Nutritive value _ fish #8226 of ox's tendons of beef, mutton or pork; Egg #8226; Meat
The tendons of beef, mutton or pork are always top grade for feast, edible history is long, it is not oiliness that its mouthfeel is light and soft, the texture is like the sea cucumber, so there is folk adage that says: "Ox's tendons of beef, mutton or pork, taste is better than joining. "
The nutritive value of ox's tendons of beef, mutton or pork:
1. Include in the tendons of beef, mutton or pork in the abundant collagen, the fat content is lower than the fat too, and cholesterol-free, can strengthen the physiological supersession of cell, making the skin more whippy and toughness, the ones that delayed skin are old and feeble;
2. Have efficiency of building health, have very good function of food therapy on the thin and weak one of body aching and limp of knee and loin, help teenagers to grow and slow down the speed of middle-aged and old woman's osteoporosis.

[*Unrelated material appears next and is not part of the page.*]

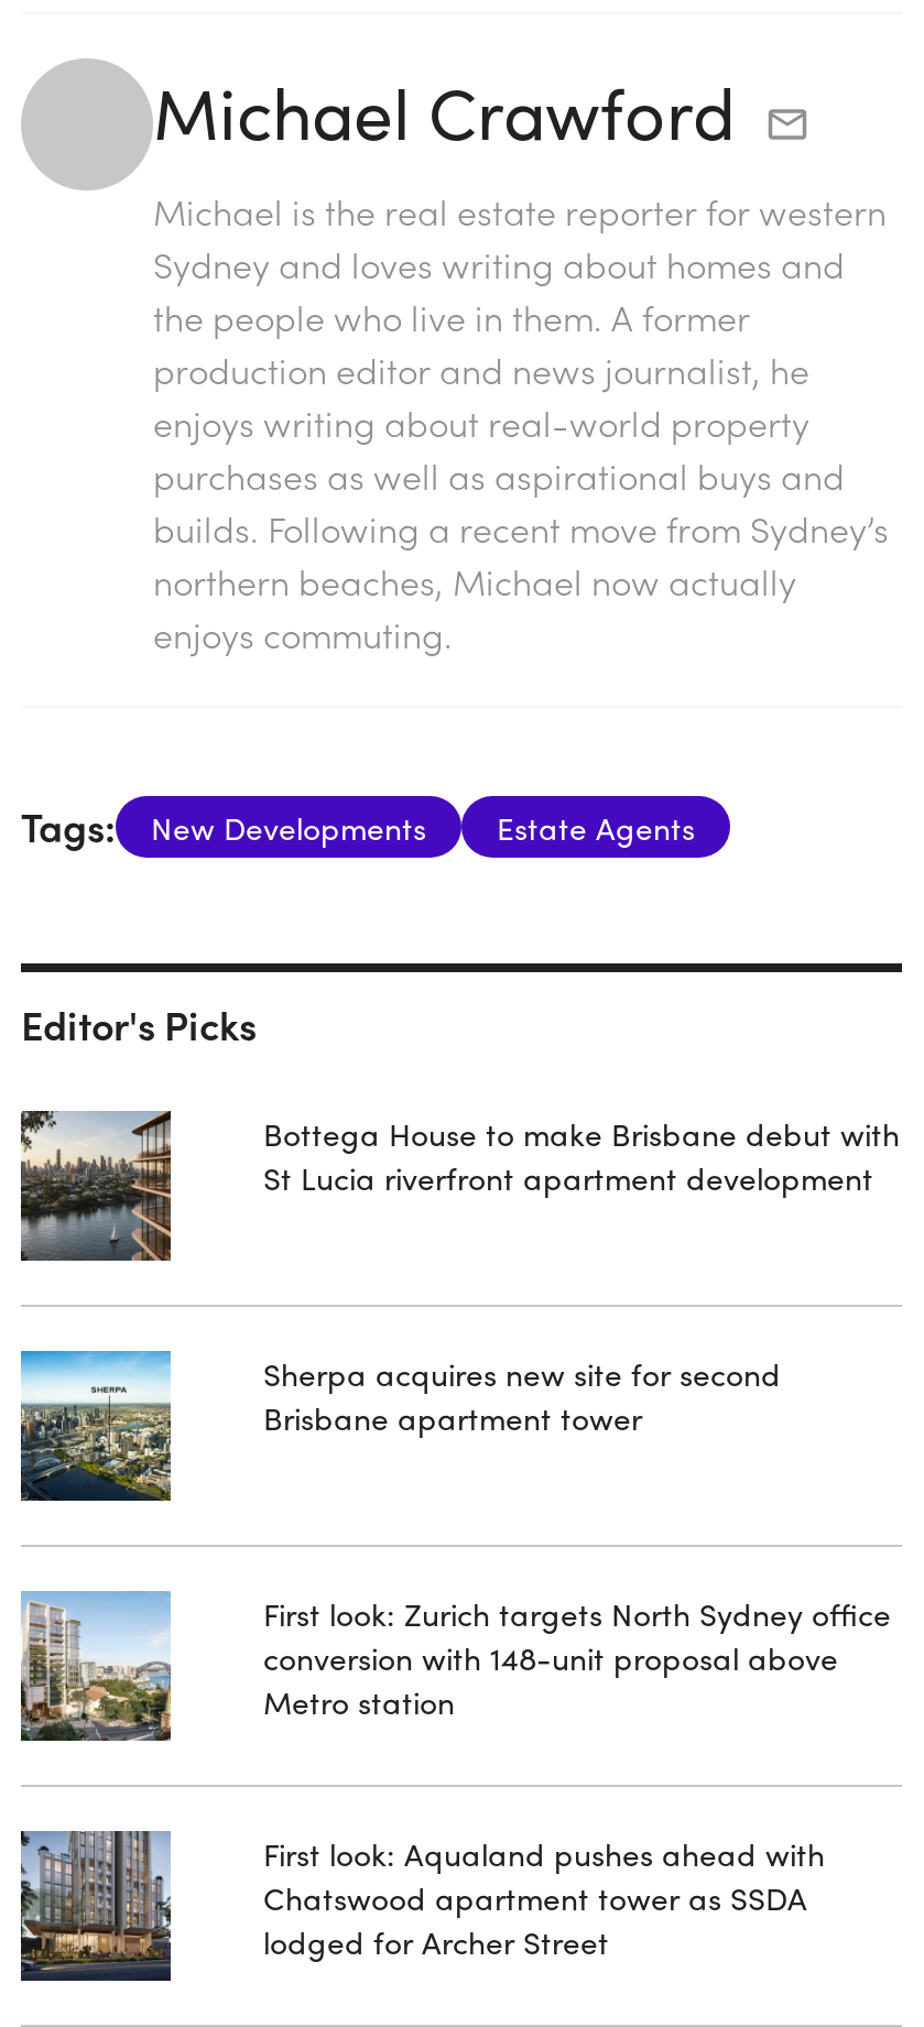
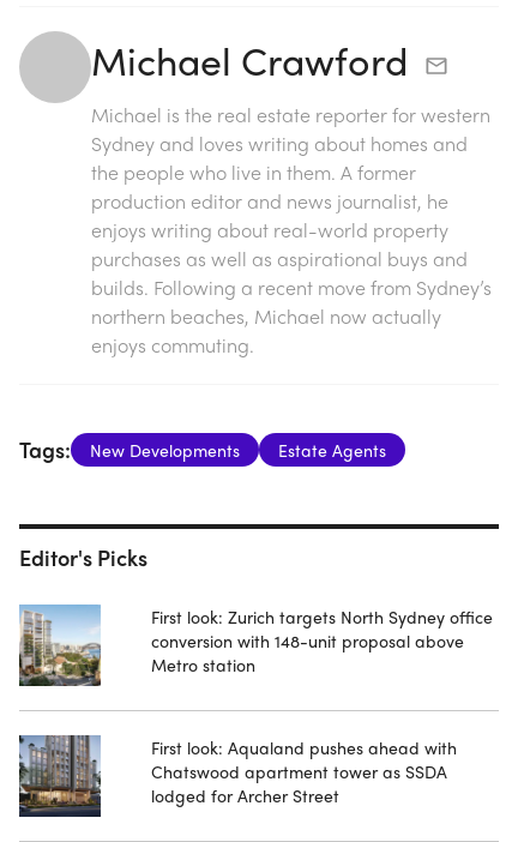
[19,1109,173,1261] [image] -> none
[263,1111,900,1199] Bottega House to make Brisbane debut with | St Lucia riverfront apartment development -> none
[19,1349,173,1501] [image] -> none
[263,1351,781,1439] Sherpa acquires new site for second | Brisbane apartment tower -> none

Function and efficiency of ox's tendons of beef, mutton or pork:
Ox tendons of beef, mutton or pork bad smell sweet and sex warm, enter the spleen, kidney to pass;
Beneficial to tonify deficiency while being angry, function in being warm in being warm;
It cure work by Lei being tight, with aching and limp knee and loin, it is timid and cold, suffer from abdominal pain hernia cold in postpartum, in regurgitations timid.Arrange reminding small: The excellent content is constant, want to continue paying close attention to the fact more relevant contents please enter [meat ] the channel.